[Saved entries]
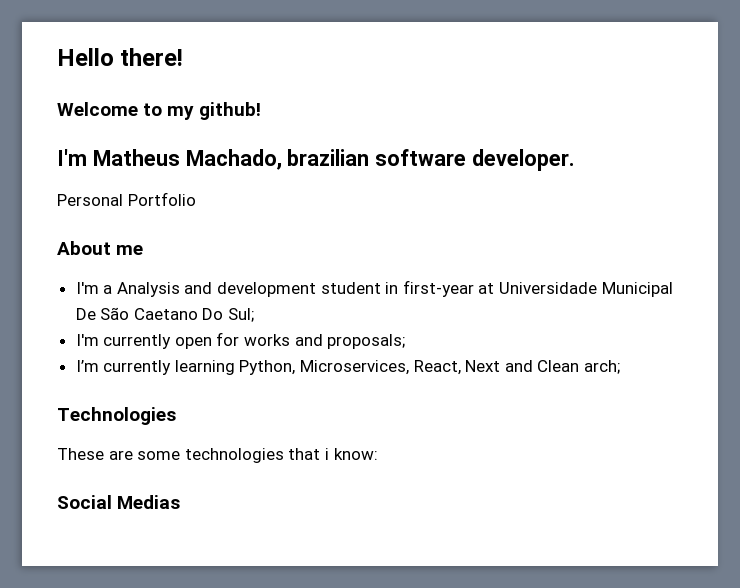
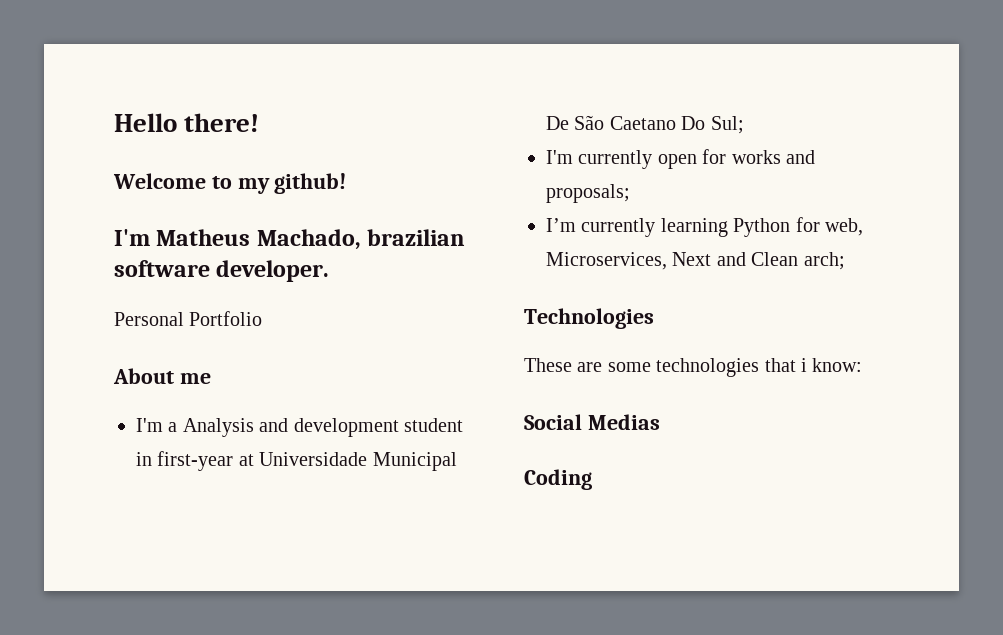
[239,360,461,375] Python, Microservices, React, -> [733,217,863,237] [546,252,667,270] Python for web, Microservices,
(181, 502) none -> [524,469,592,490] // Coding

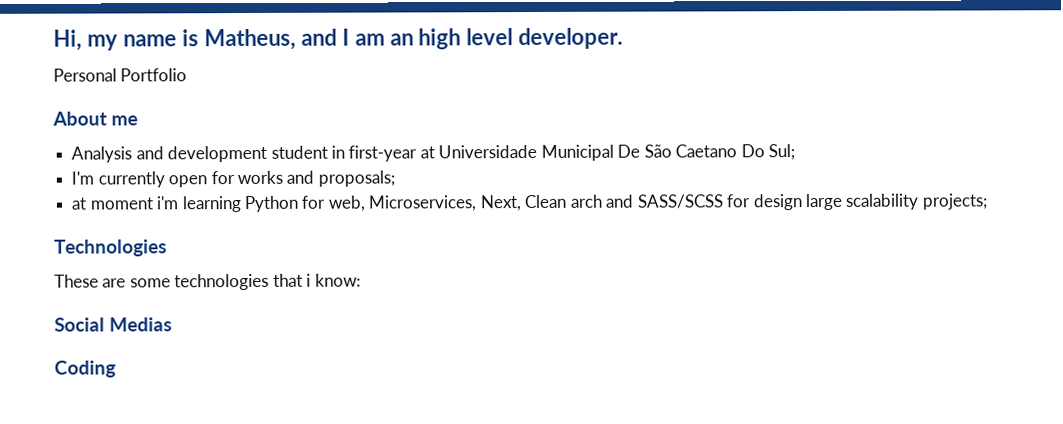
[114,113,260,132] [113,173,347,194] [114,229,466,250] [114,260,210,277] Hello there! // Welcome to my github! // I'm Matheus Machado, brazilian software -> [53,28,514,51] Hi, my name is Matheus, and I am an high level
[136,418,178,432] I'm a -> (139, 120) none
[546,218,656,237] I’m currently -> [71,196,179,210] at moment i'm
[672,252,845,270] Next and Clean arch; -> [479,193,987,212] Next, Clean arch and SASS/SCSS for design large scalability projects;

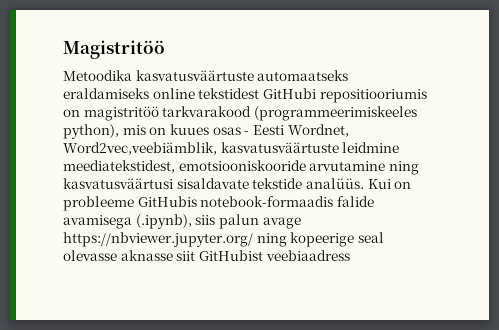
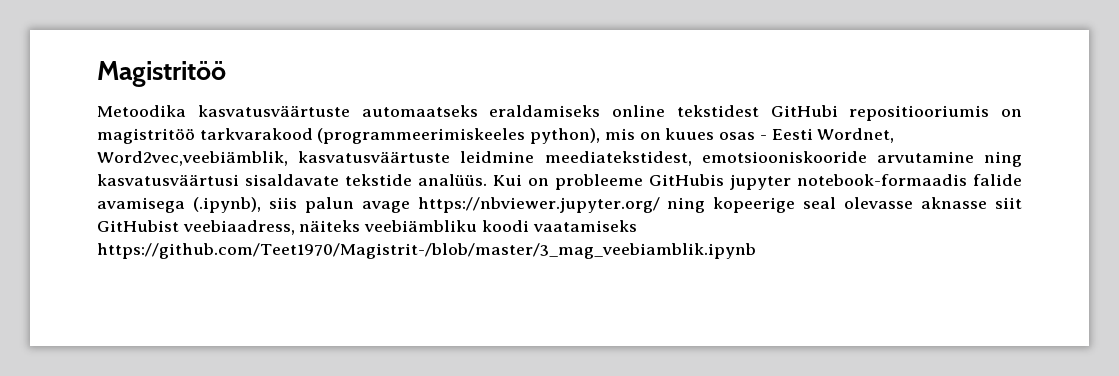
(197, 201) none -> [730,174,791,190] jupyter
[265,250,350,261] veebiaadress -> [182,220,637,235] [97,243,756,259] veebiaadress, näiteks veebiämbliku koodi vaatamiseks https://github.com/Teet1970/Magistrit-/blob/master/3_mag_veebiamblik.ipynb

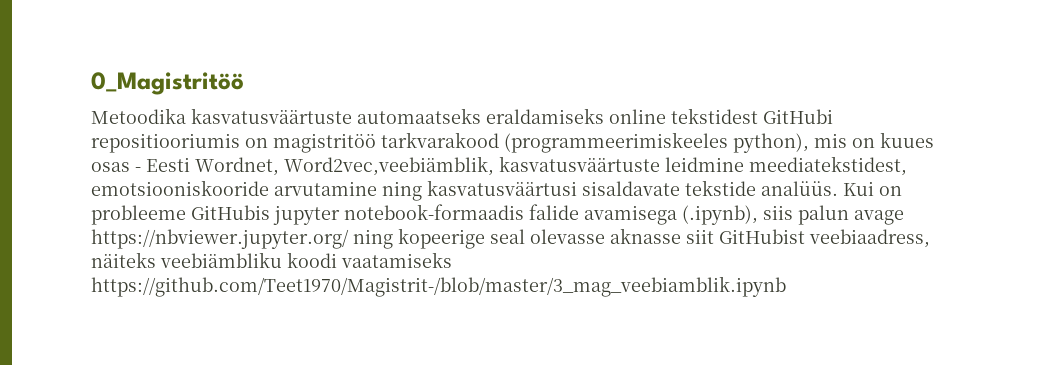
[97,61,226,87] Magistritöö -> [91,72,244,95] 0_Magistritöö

### [Goal of the exercise]
Which lines above hold the word "none"? Copy each of them.

### [Answer space]
(181, 502) none -> [524,469,592,490] // Coding
[136,418,178,432] I'm a -> (139, 120) none
(197, 201) none -> [730,174,791,190] jupyter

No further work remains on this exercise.